* [SUPPLIED MATERIAL]
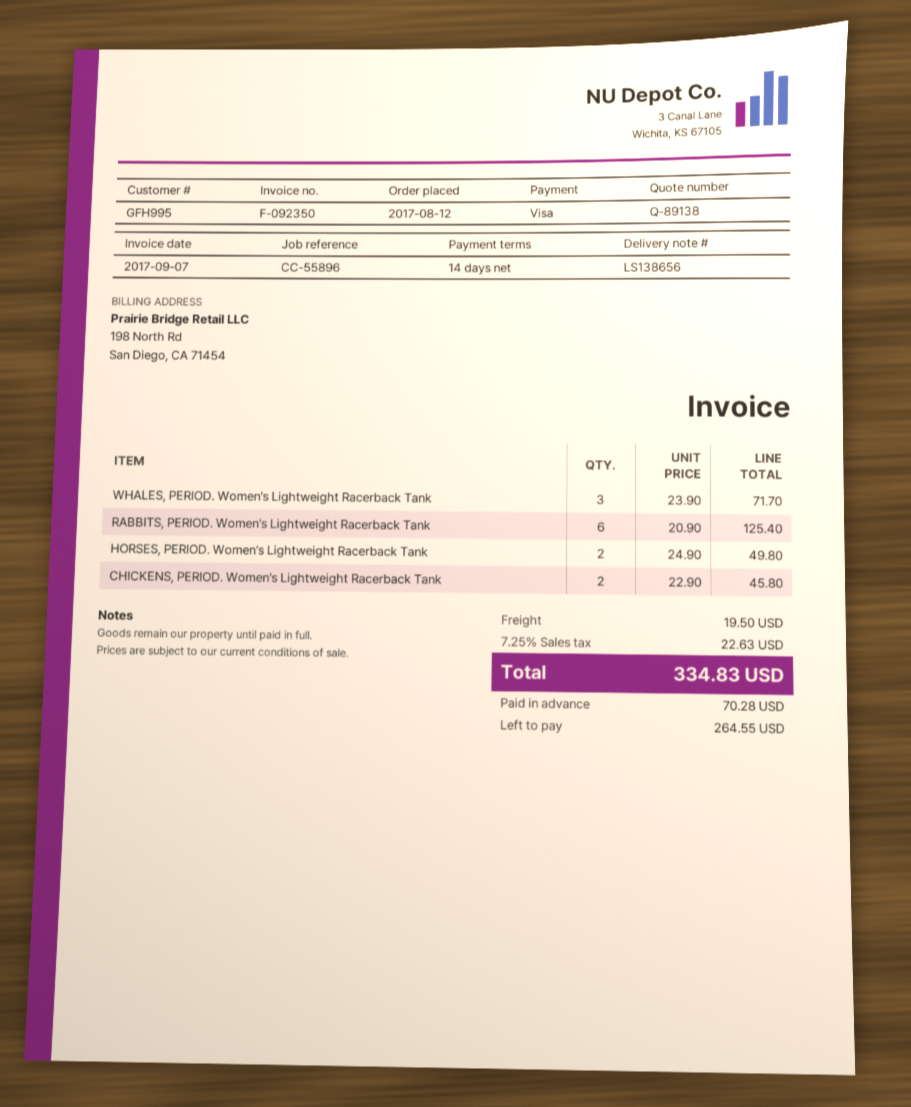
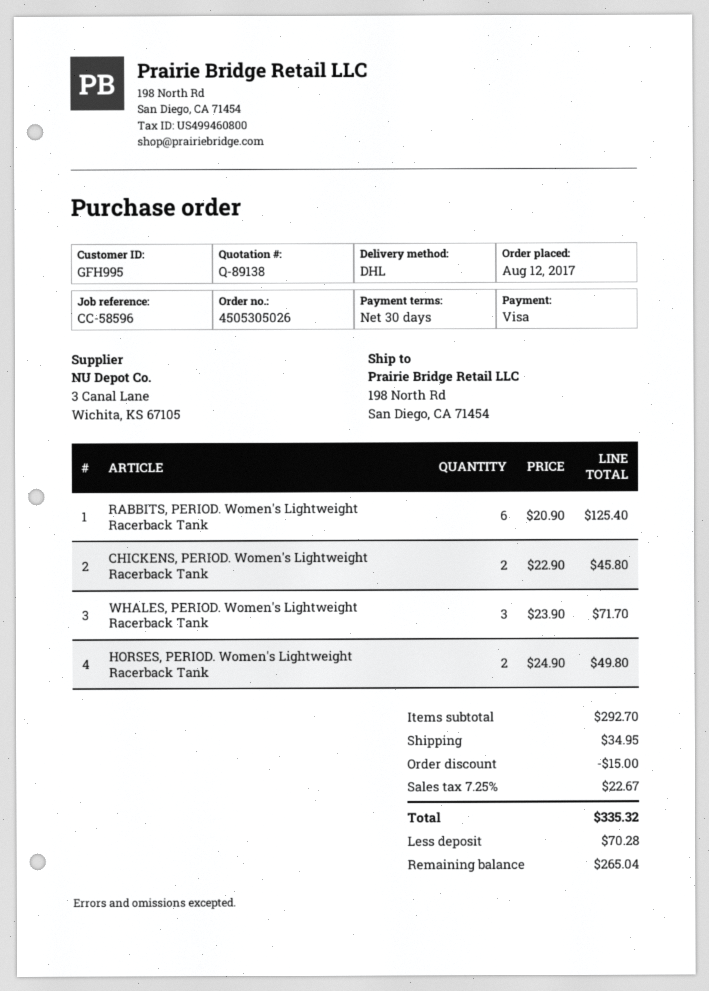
payment terms: 14 days -> 30 days
reference: CC-55896 -> CC-58596
discount: none -> 15.00
shipping: 19.50 -> 34.95
tax: 7.25% = 22.63 -> 7.25% = 22.67
total: 334.83 -> 335.32
balance: 264.55 -> 265.04

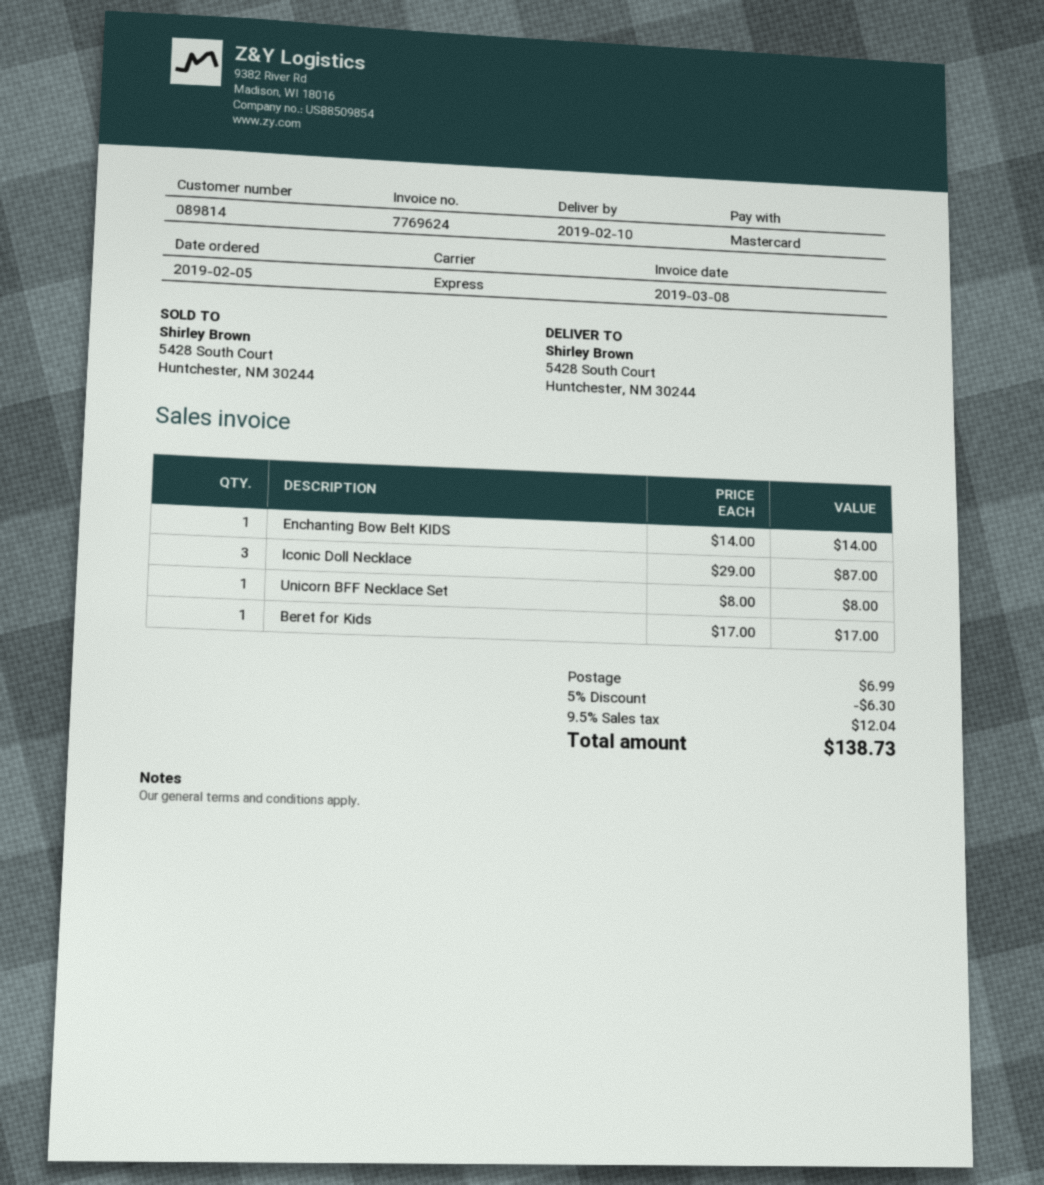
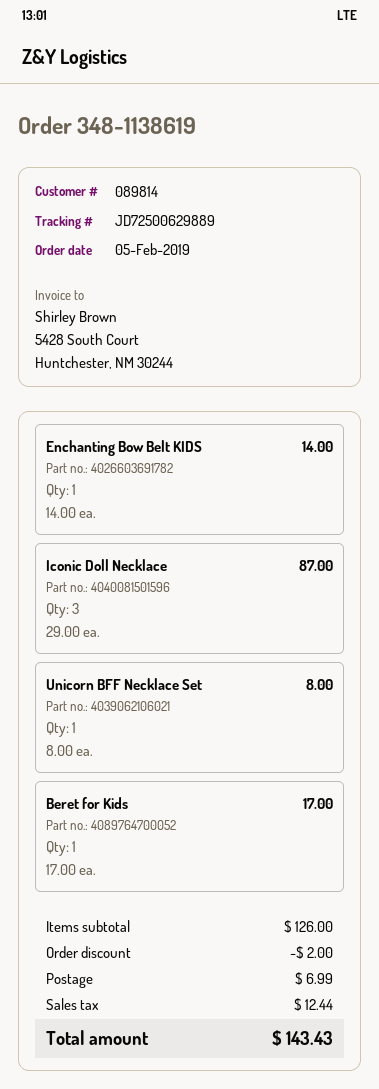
discount: 6.30 -> 2.00
tax: 12.04 -> 12.44
total: 138.73 -> 143.43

* [PROBLEM DESCRIPTION]
Report every line in the data above in which the word "discount" appears.

* [WORKED SOLUTION]
discount: none -> 15.00
discount: 6.30 -> 2.00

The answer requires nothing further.